Aim of the task
Once you have located the line containing "[50,1489,728,1577] Le negaron" in the material below, return it exactly along with each line after it through the line containing "[50,1983,770,2071] Bono de".

Data to process
>>>>
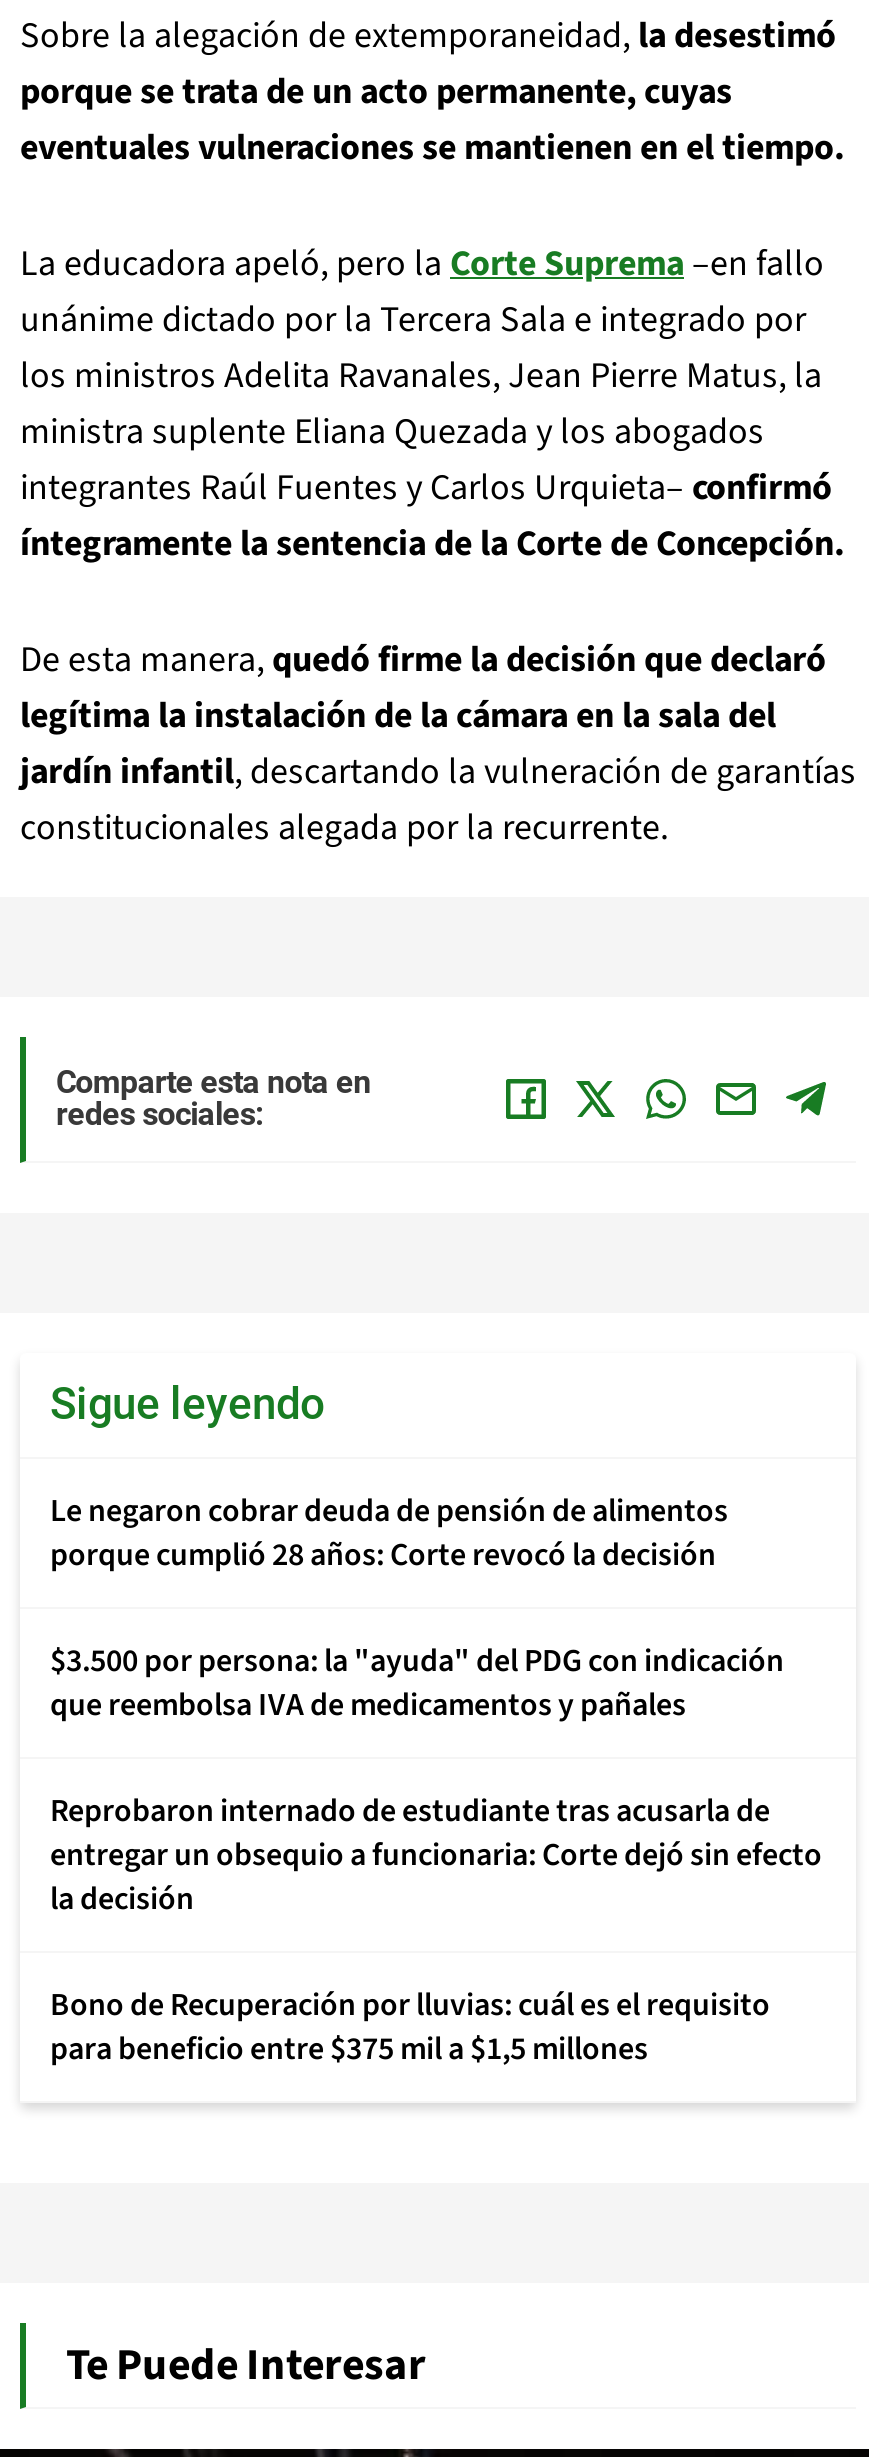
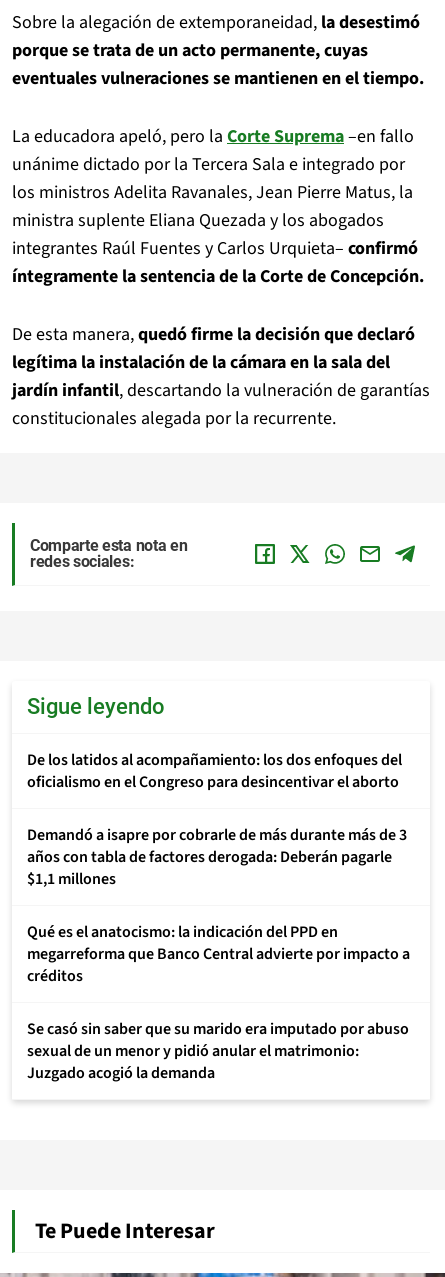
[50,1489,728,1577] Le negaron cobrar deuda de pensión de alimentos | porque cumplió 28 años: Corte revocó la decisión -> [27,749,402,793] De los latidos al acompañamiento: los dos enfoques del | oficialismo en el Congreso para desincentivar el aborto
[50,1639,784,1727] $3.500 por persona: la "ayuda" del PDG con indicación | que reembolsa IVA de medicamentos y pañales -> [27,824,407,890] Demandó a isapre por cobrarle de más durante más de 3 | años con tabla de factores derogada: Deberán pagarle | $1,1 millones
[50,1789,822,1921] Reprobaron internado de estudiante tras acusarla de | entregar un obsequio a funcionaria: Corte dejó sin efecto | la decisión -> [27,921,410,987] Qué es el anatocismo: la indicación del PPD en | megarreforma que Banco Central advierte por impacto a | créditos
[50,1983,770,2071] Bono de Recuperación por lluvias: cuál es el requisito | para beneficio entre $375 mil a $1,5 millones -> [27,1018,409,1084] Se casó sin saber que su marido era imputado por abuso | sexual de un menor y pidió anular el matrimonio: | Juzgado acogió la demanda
<<<<
>>>>
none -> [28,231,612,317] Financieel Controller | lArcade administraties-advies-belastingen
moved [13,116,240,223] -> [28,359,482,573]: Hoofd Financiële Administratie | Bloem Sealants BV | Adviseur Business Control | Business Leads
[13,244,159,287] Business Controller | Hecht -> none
<<<<
Answer below
[50,1489,728,1577] Le negaron cobrar deuda de pensión de alimentos | porque cumplió 28 años: Corte revocó la decisión -> [27,749,402,793] De los latidos al acompañamiento: los dos enfoques del | oficialismo en el Congreso para desincentivar el aborto
[50,1639,784,1727] $3.500 por persona: la "ayuda" del PDG con indicación | que reembolsa IVA de medicamentos y pañales -> [27,824,407,890] Demandó a isapre por cobrarle de más durante más de 3 | años con tabla de factores derogada: Deberán pagarle | $1,1 millones
[50,1789,822,1921] Reprobaron internado de estudiante tras acusarla de | entregar un obsequio a funcionaria: Corte dejó sin efecto | la decisión -> [27,921,410,987] Qué es el anatocismo: la indicación del PPD en | megarreforma que Banco Central advierte por impacto a | créditos
[50,1983,770,2071] Bono de Recuperación por lluvias: cuál es el requisito | para beneficio entre $375 mil a $1,5 millones -> [27,1018,409,1084] Se casó sin saber que su marido era imputado por abuso | sexual de un menor y pidió anular el matrimonio: | Juzgado acogió la demanda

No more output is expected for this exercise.